Planalto aparece entre os alvos
As informações reunidas na investigação mostram que as discussões não se limitavam a ameaças genéricas na internet.
Durante a apresentação da operação, a Polícia Civil informou que as comunicações analisadas incluíam seleção de possíveis alvos, recrutamento de participantes, análise de mapas e referências à invasão de edifícios públicos. Também haviam sido compartilhados materiais relacionados à fabricação de explosivos e plantas de prédios da região central de Brasília.
Entre os locais analisados estava o Palácio do Planalto, sede da Presidência da República.
O material revelado posteriormente pelo Fantástico acrescentou outro componente ao planejamento: segundo a investigação, um dos objetivos discutidos pelo grupo era realizar um atentado durante um debate presidencial.
A reportagem não identifica qual emissora ou qual debate do segundo turno estaria sendo considerado como alvo.
Investigação apura até onde plano avançou
Apesar do nível de detalhamento das conversas, as informações divulgadas até agora não demonstram que os investigados já tivessem preparado ou instalado explosivos nos locais mencionados.
Após o cumprimento dos mandados, os investigadores passaram a analisar celulares, computadores e outros materiais apreendidos para identificar quanto do planejamento discutido pela internet havia avançado para preparativos concretos.
Na operação de 4 de agosto, não houve pedido de prisão contra os investigados.
A investigação apura crimes como associação criminosa, incitação ao crime e delitos relacionados à legislação contra o racismo. O Ministério da Justiça também relaciona a rede à disseminação de conteúdo neonazista, antissemita e misógino.
Plano entra no período eleitoral
O calendário apontado pelos investigadores coloca o caso diretamente no contexto das Eleições 2026. O próprio Ministério da Justiça informou que os ataques discutidos pelo grupo estavam previstos para outubro, durante o período eleitoral.

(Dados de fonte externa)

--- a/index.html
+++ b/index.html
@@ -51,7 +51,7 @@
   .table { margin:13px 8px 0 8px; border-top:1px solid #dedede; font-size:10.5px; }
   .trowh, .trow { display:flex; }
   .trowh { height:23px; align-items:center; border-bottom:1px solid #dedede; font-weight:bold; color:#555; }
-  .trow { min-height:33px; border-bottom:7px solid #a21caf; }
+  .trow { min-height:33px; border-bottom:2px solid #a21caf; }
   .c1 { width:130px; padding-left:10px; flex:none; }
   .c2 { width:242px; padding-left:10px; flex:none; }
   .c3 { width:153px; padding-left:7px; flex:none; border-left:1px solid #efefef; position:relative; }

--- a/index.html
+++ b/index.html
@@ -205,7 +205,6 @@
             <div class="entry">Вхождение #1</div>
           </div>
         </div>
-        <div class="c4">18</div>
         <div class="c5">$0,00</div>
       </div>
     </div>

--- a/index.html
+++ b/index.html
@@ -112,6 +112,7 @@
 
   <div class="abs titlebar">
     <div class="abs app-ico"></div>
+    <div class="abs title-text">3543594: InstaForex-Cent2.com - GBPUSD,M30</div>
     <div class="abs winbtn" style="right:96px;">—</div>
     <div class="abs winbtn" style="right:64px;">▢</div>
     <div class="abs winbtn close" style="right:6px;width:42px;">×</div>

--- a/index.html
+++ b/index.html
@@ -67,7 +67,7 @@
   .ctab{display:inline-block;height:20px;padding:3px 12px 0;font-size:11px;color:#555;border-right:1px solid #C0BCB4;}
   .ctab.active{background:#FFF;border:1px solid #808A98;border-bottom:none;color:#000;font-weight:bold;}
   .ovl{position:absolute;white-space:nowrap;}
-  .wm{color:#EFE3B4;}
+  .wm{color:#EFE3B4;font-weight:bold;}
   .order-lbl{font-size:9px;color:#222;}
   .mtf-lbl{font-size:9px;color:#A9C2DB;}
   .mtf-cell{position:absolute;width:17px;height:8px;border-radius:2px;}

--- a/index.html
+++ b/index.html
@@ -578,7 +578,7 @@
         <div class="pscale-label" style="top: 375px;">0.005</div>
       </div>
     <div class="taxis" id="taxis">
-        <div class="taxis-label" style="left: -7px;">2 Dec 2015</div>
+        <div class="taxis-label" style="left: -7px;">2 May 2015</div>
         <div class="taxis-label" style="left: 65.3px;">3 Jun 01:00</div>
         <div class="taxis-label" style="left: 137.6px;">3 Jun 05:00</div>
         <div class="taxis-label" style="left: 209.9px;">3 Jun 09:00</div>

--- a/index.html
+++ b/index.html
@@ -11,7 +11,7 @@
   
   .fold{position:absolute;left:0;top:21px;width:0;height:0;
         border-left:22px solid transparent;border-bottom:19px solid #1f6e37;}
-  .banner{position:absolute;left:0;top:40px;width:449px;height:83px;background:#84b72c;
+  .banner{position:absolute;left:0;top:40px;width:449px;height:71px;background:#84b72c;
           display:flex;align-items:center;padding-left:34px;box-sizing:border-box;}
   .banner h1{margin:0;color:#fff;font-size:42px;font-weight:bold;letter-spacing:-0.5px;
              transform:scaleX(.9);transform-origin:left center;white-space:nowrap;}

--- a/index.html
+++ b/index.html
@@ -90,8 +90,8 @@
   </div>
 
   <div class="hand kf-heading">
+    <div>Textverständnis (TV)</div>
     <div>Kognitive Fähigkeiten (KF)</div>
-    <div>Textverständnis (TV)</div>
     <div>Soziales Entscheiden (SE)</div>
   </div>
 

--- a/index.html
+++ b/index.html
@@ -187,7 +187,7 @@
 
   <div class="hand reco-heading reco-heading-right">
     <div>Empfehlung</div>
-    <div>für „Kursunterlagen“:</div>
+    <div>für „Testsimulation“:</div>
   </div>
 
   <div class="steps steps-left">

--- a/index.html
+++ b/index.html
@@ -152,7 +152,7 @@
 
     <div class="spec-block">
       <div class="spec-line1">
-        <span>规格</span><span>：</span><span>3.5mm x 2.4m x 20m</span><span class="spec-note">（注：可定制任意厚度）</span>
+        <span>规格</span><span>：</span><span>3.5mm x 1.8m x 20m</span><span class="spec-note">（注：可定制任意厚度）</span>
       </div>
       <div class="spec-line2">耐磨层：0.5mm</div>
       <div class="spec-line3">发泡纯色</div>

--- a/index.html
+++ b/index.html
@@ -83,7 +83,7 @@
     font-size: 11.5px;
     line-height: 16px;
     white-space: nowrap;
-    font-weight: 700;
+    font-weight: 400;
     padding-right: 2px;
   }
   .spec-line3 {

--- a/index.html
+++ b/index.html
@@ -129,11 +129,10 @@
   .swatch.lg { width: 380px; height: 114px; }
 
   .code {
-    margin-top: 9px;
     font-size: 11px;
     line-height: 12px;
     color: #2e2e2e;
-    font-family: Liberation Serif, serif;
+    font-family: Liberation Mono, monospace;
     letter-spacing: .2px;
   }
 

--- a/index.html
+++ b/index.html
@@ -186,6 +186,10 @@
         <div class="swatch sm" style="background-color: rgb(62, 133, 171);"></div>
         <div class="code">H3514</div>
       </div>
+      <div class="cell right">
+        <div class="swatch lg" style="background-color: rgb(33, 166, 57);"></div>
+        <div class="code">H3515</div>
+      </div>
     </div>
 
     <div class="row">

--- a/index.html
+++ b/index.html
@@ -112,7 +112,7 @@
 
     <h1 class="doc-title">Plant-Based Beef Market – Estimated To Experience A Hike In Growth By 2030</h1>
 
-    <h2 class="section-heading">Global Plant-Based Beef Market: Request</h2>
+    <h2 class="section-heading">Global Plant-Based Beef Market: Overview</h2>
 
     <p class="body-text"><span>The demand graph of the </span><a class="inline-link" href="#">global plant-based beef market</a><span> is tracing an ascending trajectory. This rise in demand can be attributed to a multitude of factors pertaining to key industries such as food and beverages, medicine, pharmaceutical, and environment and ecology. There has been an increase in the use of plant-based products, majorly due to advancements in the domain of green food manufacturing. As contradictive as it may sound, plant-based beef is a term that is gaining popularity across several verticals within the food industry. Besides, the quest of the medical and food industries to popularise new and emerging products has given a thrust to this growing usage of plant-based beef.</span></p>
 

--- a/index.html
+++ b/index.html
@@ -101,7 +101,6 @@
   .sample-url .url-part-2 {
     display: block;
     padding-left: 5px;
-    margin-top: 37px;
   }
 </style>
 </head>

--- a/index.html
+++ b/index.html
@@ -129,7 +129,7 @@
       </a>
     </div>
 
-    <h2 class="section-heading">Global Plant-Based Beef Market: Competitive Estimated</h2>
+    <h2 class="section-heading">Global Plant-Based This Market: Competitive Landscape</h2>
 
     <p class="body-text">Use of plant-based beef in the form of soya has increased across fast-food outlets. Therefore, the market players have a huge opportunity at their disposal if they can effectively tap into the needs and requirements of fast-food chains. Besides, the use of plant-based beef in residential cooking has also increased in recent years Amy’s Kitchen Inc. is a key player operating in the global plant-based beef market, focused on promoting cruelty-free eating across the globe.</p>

A menção específica a um debate presidencial do segundo turno amplia o impacto do caso para além da segurança dos prédios públicos de Brasília e coloca eventos da campanha eleitoral entre os possíveis alvos analisados pelos investigadores.
A Operação Rede Interrompida continua sob investigação para identificar a extensão da rede, o envolvimento de cada investigado e se algum dos planos discutidos chegou a sair da fase de preparação.